▶ **PROBLEM**: Nothing should appear in the answer except the lines below from the line containing "font-family: none ->" through the line containing "html: none ->", copied exactly, with pictures left out.

▶ **EXERCISE DATA**:
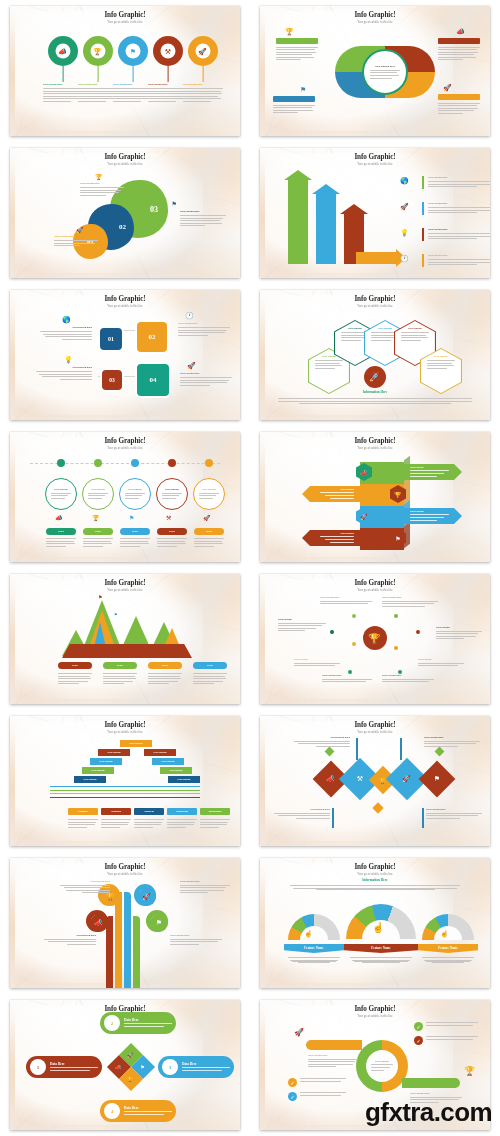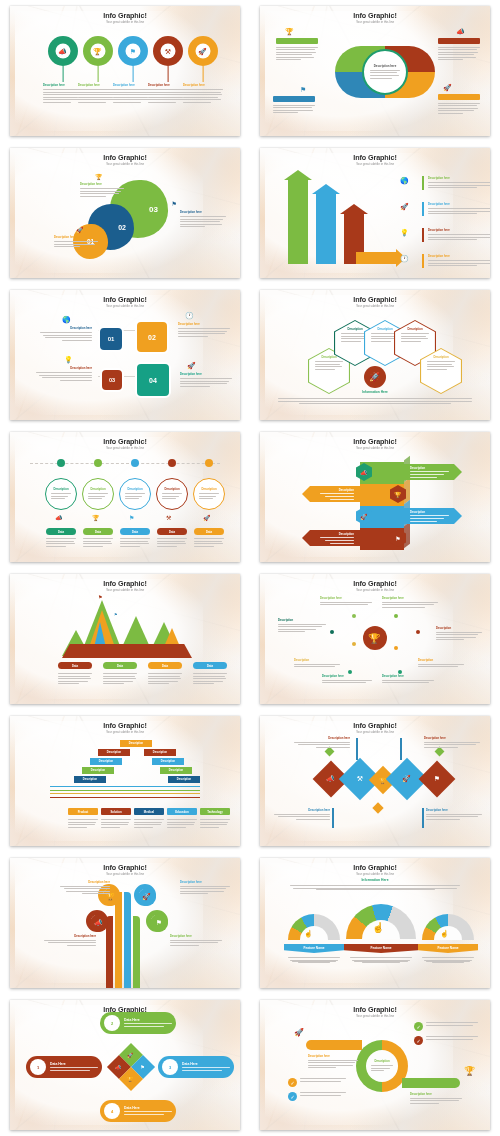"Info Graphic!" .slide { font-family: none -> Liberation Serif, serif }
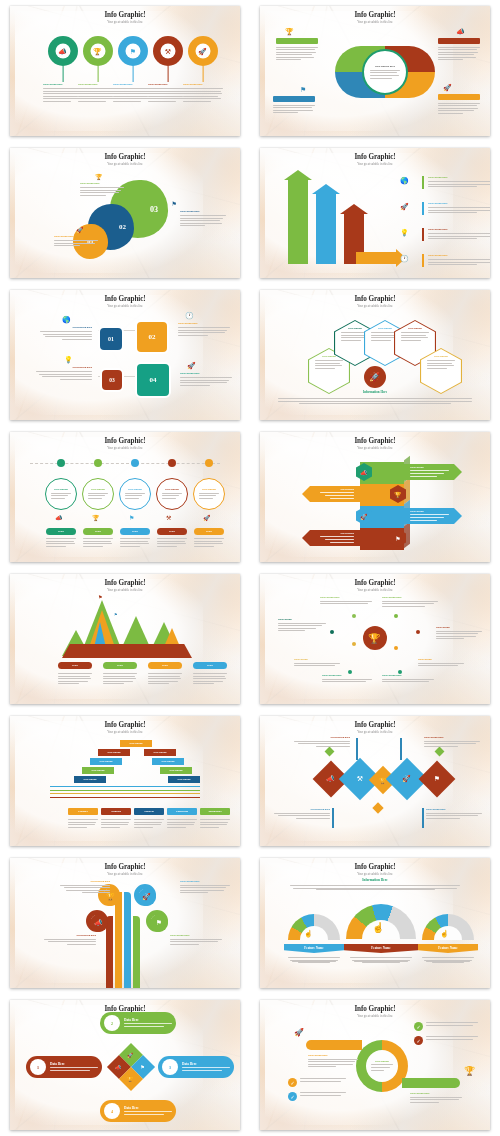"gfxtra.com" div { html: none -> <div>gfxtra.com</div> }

---

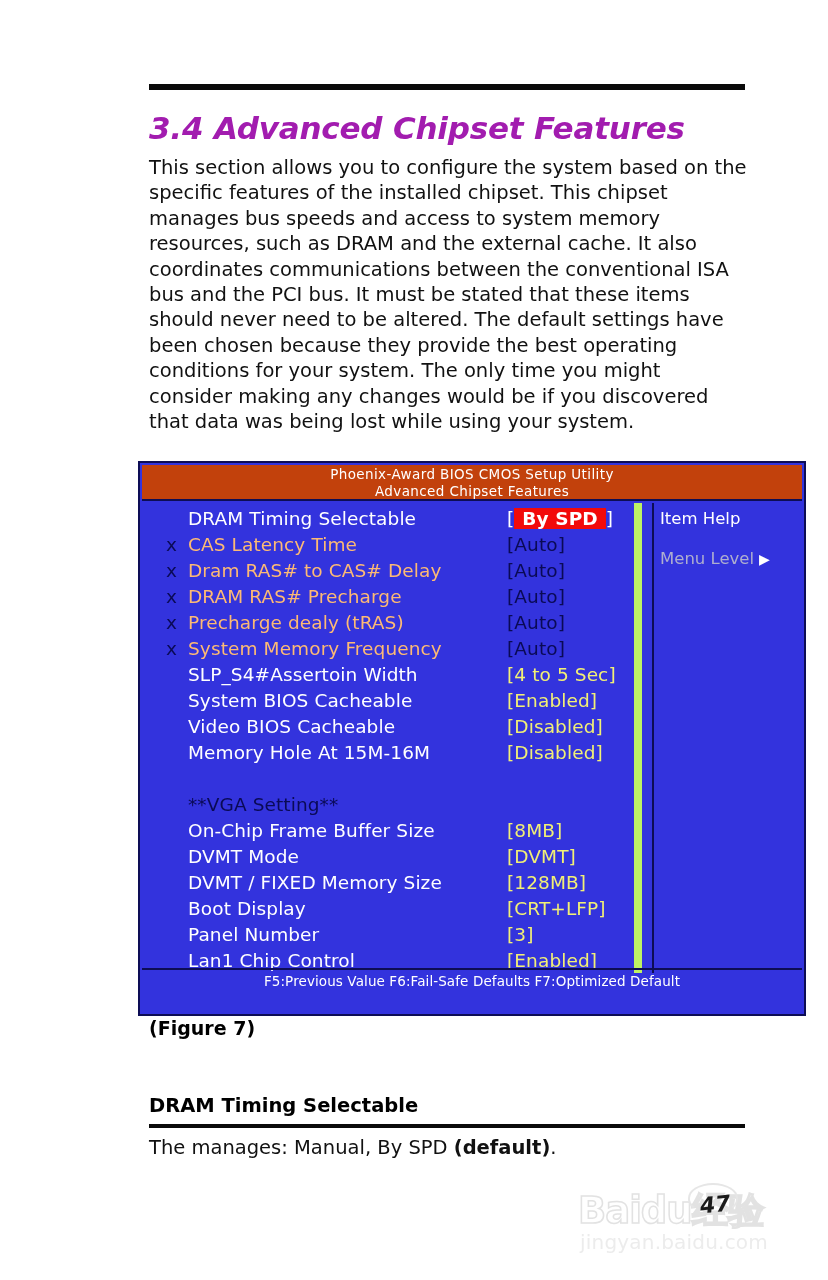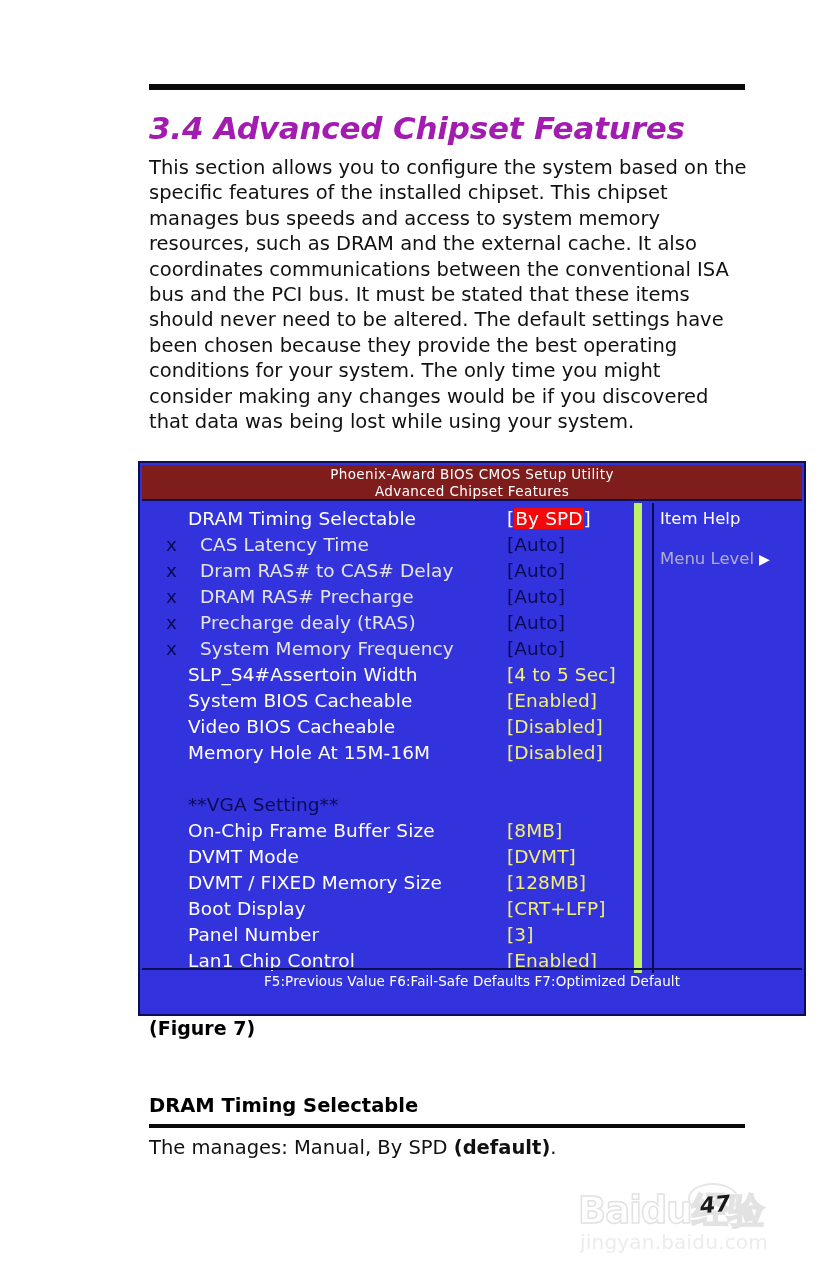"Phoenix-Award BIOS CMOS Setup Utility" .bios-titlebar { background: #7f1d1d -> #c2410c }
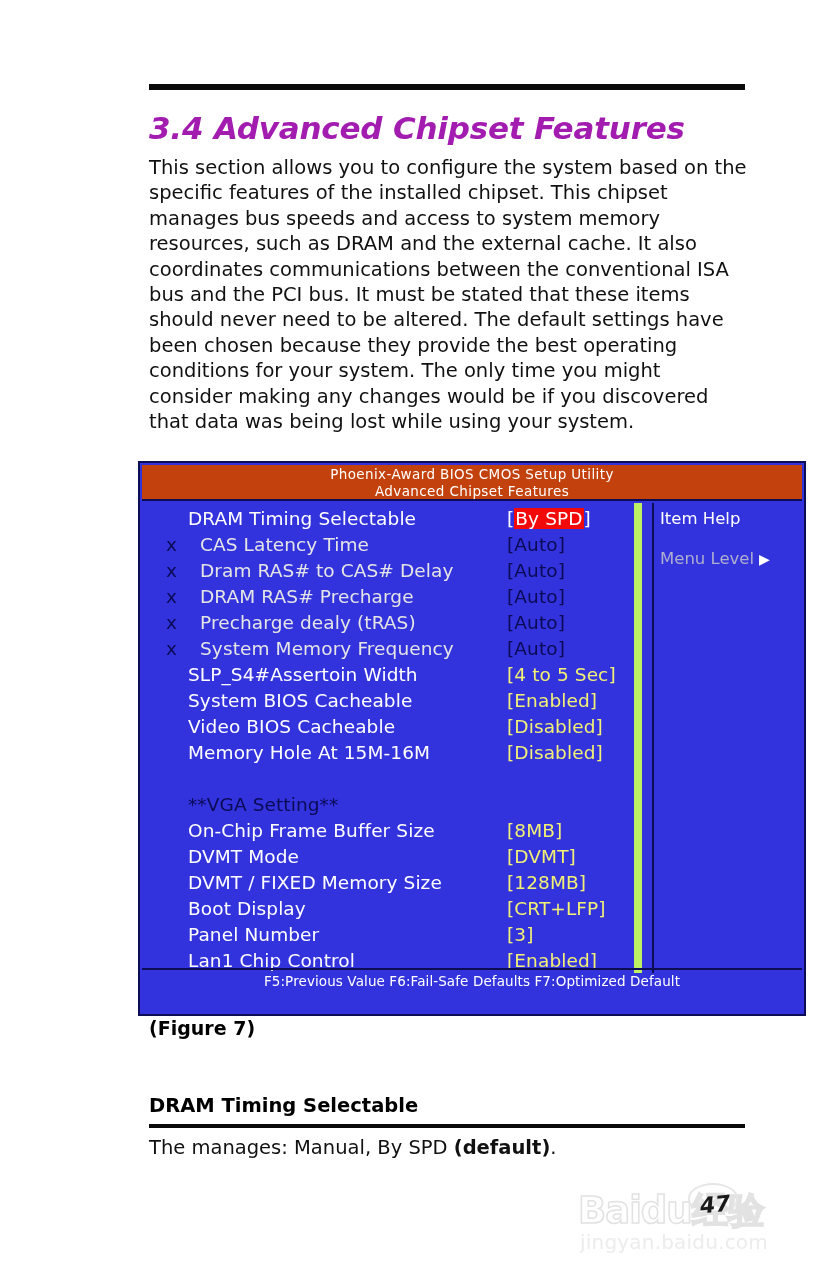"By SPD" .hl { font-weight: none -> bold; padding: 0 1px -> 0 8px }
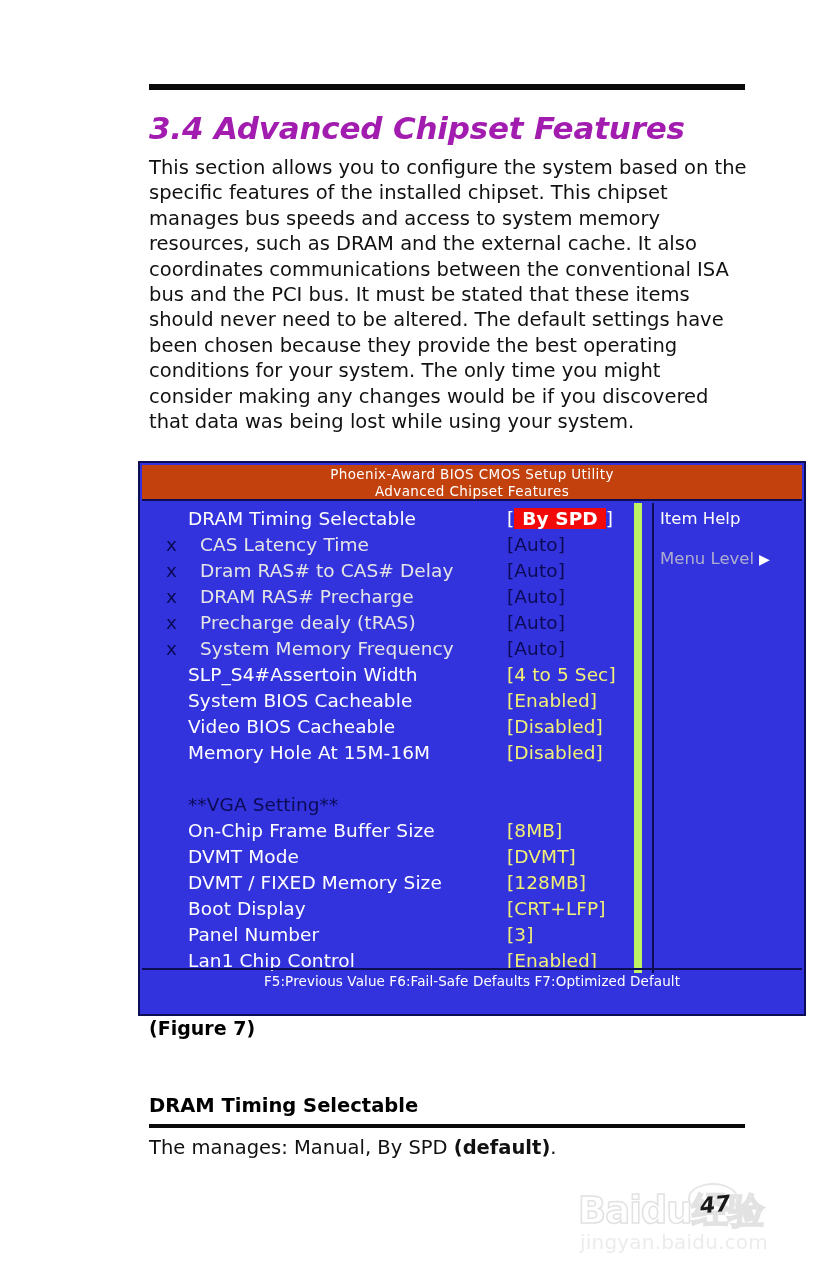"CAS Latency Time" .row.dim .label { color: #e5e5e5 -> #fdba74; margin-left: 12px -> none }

▶ **WRITTEN SOLUTION**:
"Info Graphic!" .slide { font-family: none -> Liberation Serif, serif }
"gfxtra.com" div { html: none -> <div>gfxtra.com</div> }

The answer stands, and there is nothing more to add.